In conclusion, in our prospective, contemporary, hospital-database-derived PCI patient population, and after adjusting for observed baseline imbalances, we observed significant reductions in clinically apparent bleeding and clinically apparent bleeding requiring transfusion for patients treated with bivalirudin±GPI compared with UFH±GPI. Although mortality rates and LOS also were numerically lower in bivalirudin-treated patients, these outcomes did not achieve statistical significance. After initial administration of fondaparinux, a bivalirudin-based strategy for PCI seems to be a valuable alternative to an UFH-based anticoagulation strategy.

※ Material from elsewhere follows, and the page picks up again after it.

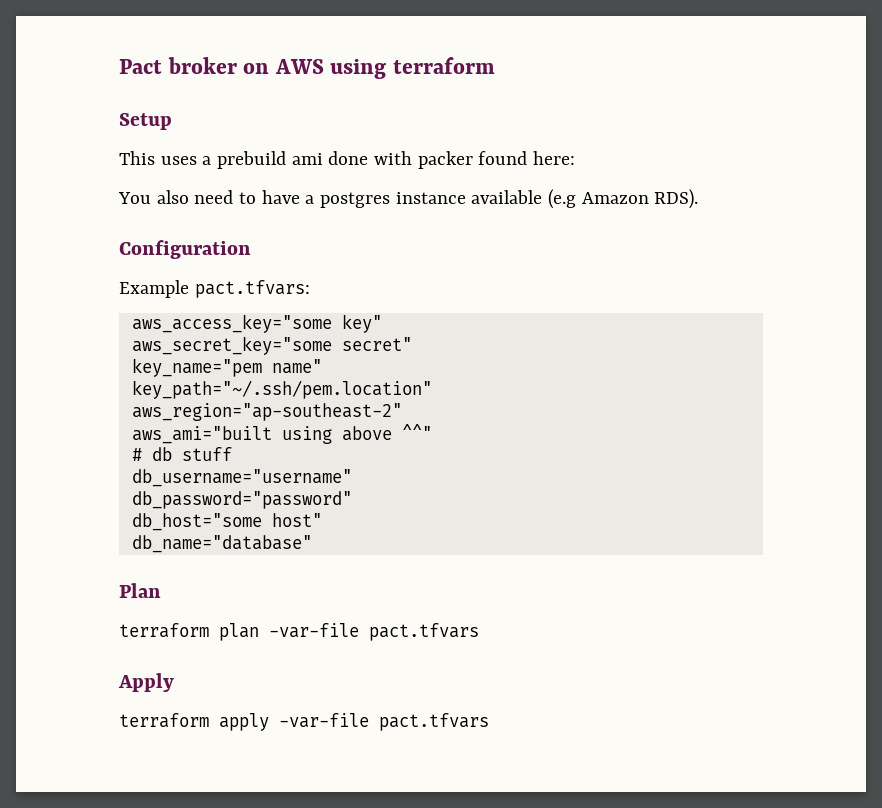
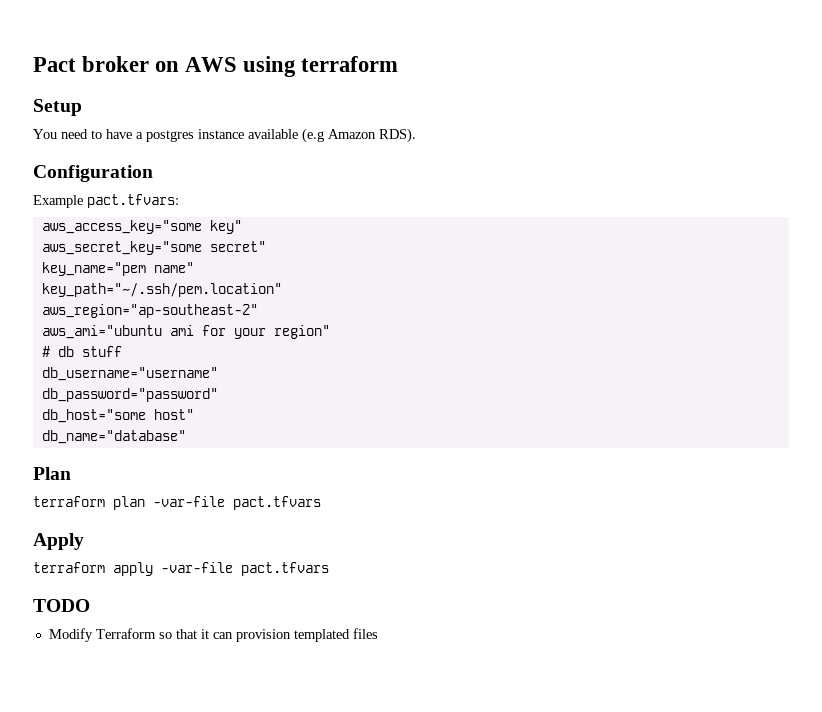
[119,151,576,169] // This uses a prebuild ami done with packer found here: -> (82, 107) none
[156,190,189,204] also -> (57, 134) none
[131,424,432,444] aws_ami="built using above ^^" -> [41,325,330,339] aws_ami="ubuntu ami for your region"
(489, 722) none -> [33,599,90,612] [48,628,378,642] // TODO // Modify Terraform so that it can provision templated files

Conflict of interest statement
M. Hamon has received fees for lectures, advisory board or consulting services in the last two years from Cordis, Terumo, The Medicines Company, Lilly, Biotronik, Medtronic and research grants from The Medicines Company, GlaxoSmithKline and Lilly. S.V. Rao is a consultant for The Medicines Co, Eli Lilly, Terumo and ZOLL; he is on the Speakers’ Bureau for The Medicines Co and Boehringer Ingelheim and has received research funding from Ikaria and Sanofi-Aventis. P.G. Steg has received research grants (to INSERM U698) from the NYU school of Medicine, Sanofi and Servier; he is a speaker for or has received consulting fees from Ablynx, Amarin, Amgen, Astellas, AstraZeneca, Bayer, Boehringer Ingelheim, BMS, Daiichi- Sankyo-Lilly, Eisai, GSK, Medtronic, Merck, Novartis, Otsuka, Pfizer, Roche, Sanofi-Aventis, Servier, The Medicines Company; and he is a stockholder of Aterovax. M Valgimigli has received honorarium as a public speaker from the following companies: Terumo, The Medicines Company, Medtronic, Iroko, Merck, Abbott, Ely Lilly, Astra Zeneca, Cordis, CID and Bayer. F. Verheugt has received educational and research grants from Bayer Healthcare, Roche, Eli Lilly and Boehringer Ingelheim and received honoraria for consultancies from Daiichi-Sankyo, Eli Lilly, Merck, The Medicines Company and Bayer Healthcare. S. Marso reports no personal conflicts of interest during the previous 12 months. All compensation for his research activities, including research grants and consulting fees from The Medicines Company, Novo Nordisk, Abbott Vascular, Amylin Pharmaceuticals, Boston Scientific, Volcano Corporation, and Terumo Medical, are paid directly to the Saint Luke’s Hospital Foundation of Kansas City. A. Gerschlick has received honoraria for lectures and is on the Advisory Board of Medtronic, Abbott Vascular, Boston Scientific,The Medicines Company and Daiichi-Sankyo. Y. Wang and E. Deliargyris are employees of The Medicines Company.